─── Available data

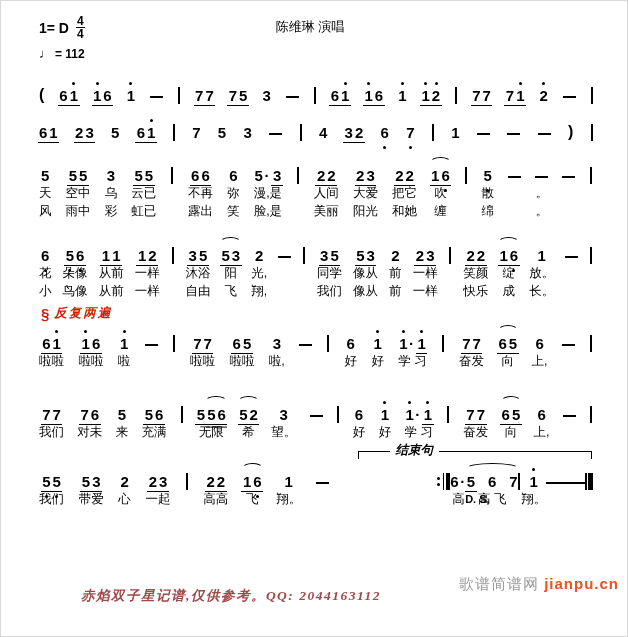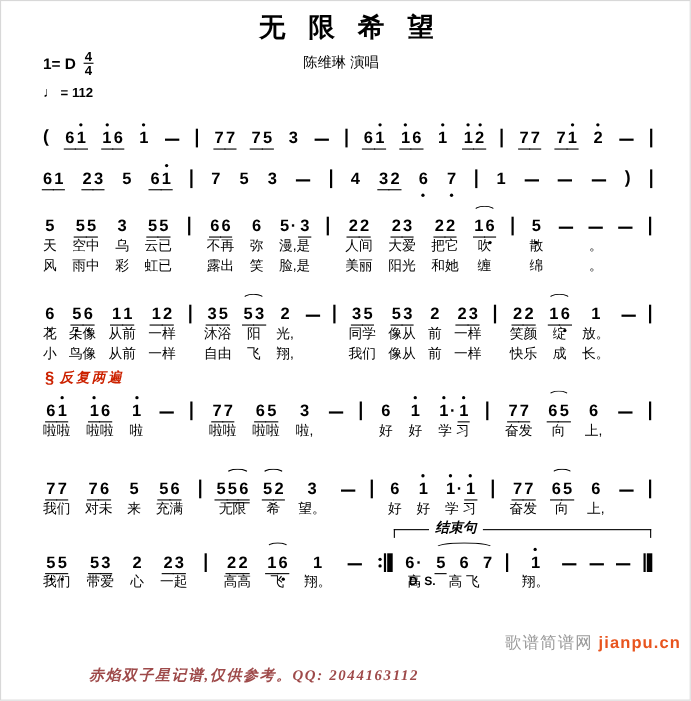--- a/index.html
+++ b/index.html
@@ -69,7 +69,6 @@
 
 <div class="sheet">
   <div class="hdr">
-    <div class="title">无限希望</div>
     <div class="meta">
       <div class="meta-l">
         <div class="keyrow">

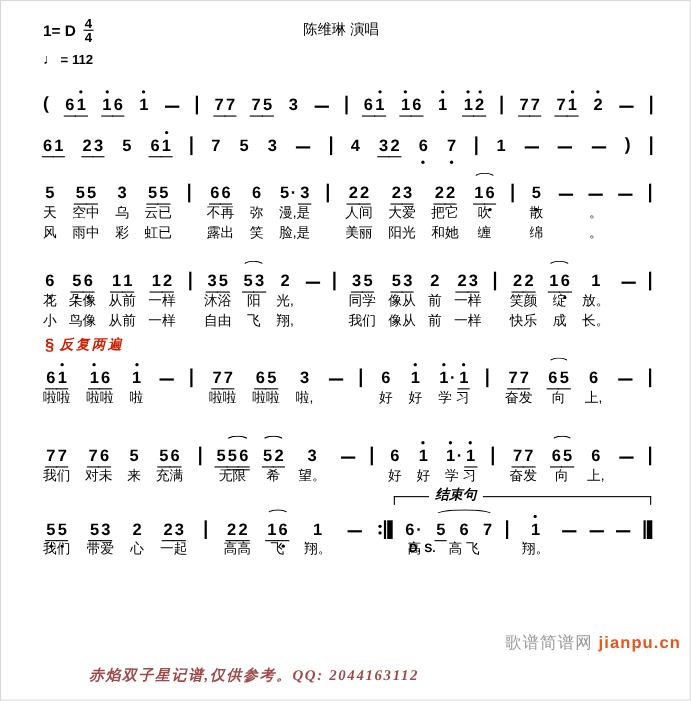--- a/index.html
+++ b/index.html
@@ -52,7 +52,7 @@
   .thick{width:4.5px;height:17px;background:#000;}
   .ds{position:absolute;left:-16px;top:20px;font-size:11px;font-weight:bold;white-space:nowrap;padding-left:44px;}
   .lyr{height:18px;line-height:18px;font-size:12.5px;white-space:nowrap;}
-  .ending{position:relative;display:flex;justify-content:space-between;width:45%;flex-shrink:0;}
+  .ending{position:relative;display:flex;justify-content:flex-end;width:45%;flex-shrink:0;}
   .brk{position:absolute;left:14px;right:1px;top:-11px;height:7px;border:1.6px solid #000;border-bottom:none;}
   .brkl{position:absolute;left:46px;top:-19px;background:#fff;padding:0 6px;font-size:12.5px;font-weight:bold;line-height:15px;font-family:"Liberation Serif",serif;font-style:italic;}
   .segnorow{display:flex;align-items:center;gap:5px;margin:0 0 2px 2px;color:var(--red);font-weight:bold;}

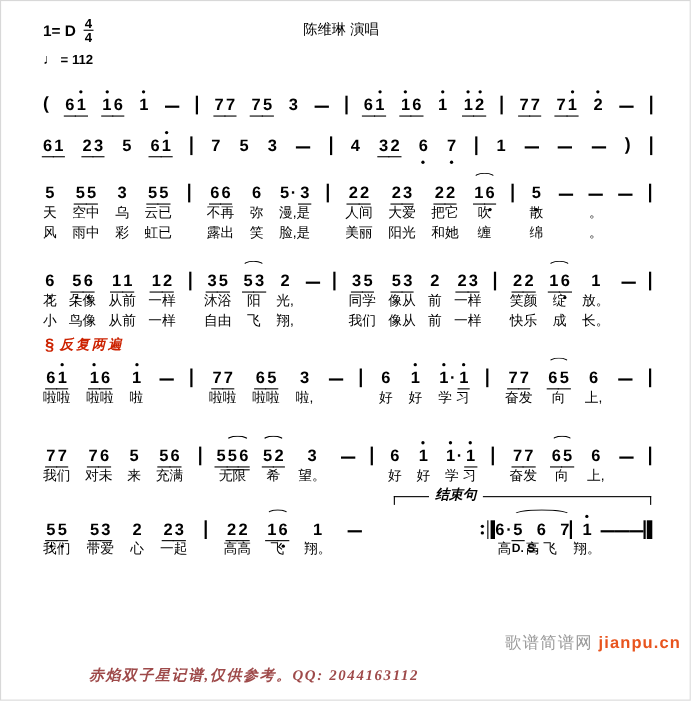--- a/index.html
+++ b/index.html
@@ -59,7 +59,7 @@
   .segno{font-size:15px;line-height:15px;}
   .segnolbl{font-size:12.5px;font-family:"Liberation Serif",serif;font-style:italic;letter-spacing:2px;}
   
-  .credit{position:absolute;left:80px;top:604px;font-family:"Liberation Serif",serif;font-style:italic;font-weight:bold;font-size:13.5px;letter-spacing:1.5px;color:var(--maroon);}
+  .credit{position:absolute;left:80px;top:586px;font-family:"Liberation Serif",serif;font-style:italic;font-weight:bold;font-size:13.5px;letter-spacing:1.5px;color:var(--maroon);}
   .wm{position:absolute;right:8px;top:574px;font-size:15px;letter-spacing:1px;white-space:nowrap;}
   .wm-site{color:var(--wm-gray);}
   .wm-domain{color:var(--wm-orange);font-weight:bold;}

──────

Problem details.
Reproduce each line in the listing above that mentions the string "right".

Solution.
   .brk{position:absolute;left:14px;right:1px;top:-11px;height:7px;border:1.6px solid #000;border-bottom:none;}
   .wm{position:absolute;right:8px;top:574px;font-size:15px;letter-spacing:1px;white-space:nowrap;}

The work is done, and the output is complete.